* **EXERCISE PROMPT**
I need each line of the entries below that includes the string "relative".

* **DATA TO PROCESS**
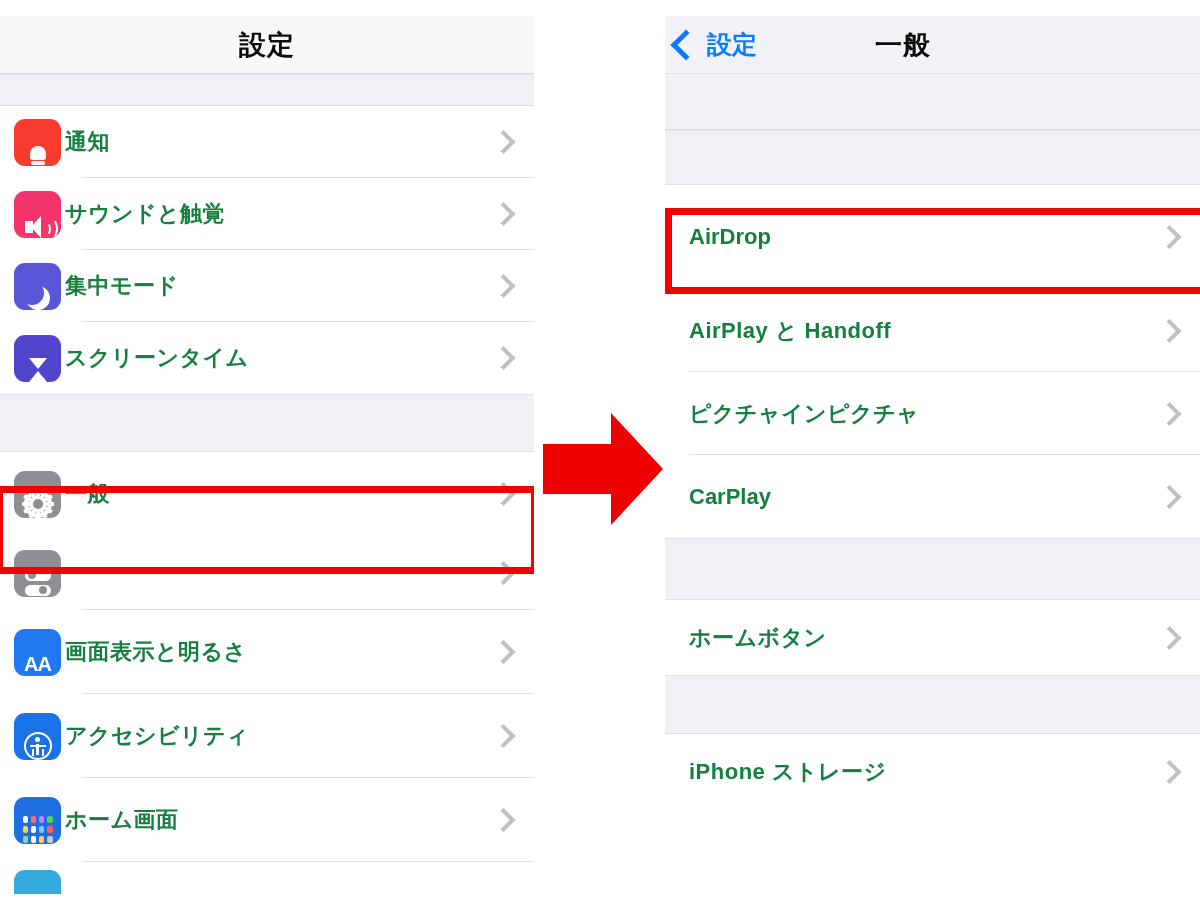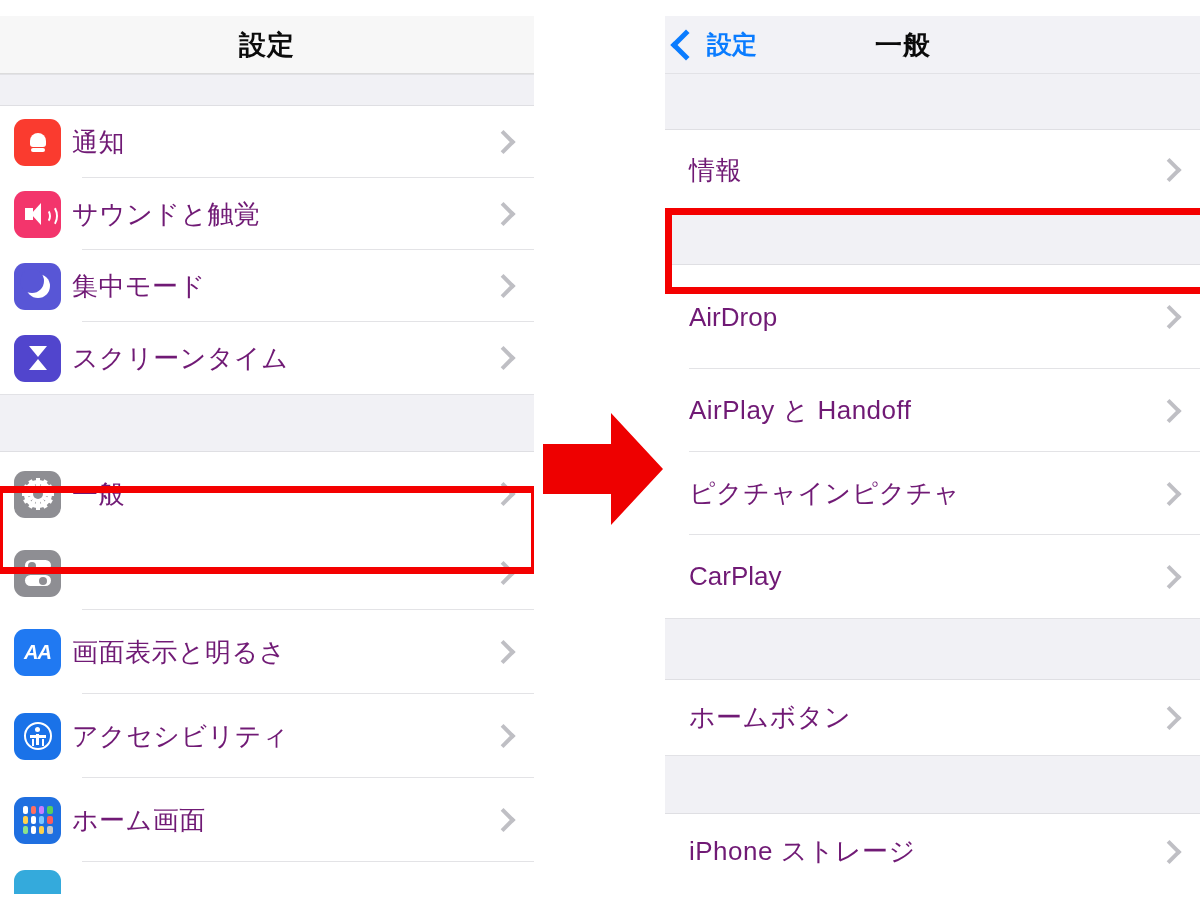--- a/index.html
+++ b/index.html
@@ -61,26 +61,26 @@
     position: relative; display: flex; align-items: center;
     background: #ffffff; cursor: pointer;
     padding-left: 14px;
   }
   .row .sep {
     position: absolute; left: 0; right: 0; bottom: 0; height: 1px;
     background: #e3e3e6;
   }
   .row-icon {
     width: 47px; height: 47px; border-radius: 11px;
-    flex: 0 0 47px; margin-right: 11px;
+    flex: 0 0 47px; margin-right: 4px;
     position: relative; overflow: hidden;
-    display: flex; align-items: center; justify-content: center; font-style: italic;
+    display: flex; align-items: flex-end; justify-content: center;
   }
   .row-label {
-    font-size: 26px; font-weight: normal; color: #701a75;
+    font-size: 22px; font-weight: bold; color: #15803d;
     letter-spacing: 0.5px; white-space: nowrap;
   }
   .row-label.latin { letter-spacing: 0px; }
   .chev {
     position: absolute; right: 22px; top: 50%;
     width: 13px; height: 13px;
     border-top: 4px solid #bfbfc4; border-right: 4px solid #bfbfc4;
     transform: translateY(-50%) rotate(45deg);
   }
   
@@ -326,25 +326,20 @@
       <div class="nav-back">
         <span class="chev-back"></span>
         <span>設定</span>
       </div>
       <div class="nav-title">一般</div>
     </div>
 
     <div class="gap" style="height:55px"></div>
 
     <div class="group">
-      <div class="row" style="height:80px">
-        <span class="row-label">情報</span>
-        <span class="chev"></span>
-        <span class="sep inset"></span>
-      </div>
     </div>
 
     <div class="gap" style="height:53px"></div>
 
     <div class="group">
       <div class="row" style="height:104px">
         <span class="row-label latin">AirDrop</span>
         <span class="chev"></span>
         <span class="sep inset"></span>
       </div>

* **ANSWER FOR THIS EXERCISE**
     position: relative; display: flex; align-items: center;
     position: relative; overflow: hidden;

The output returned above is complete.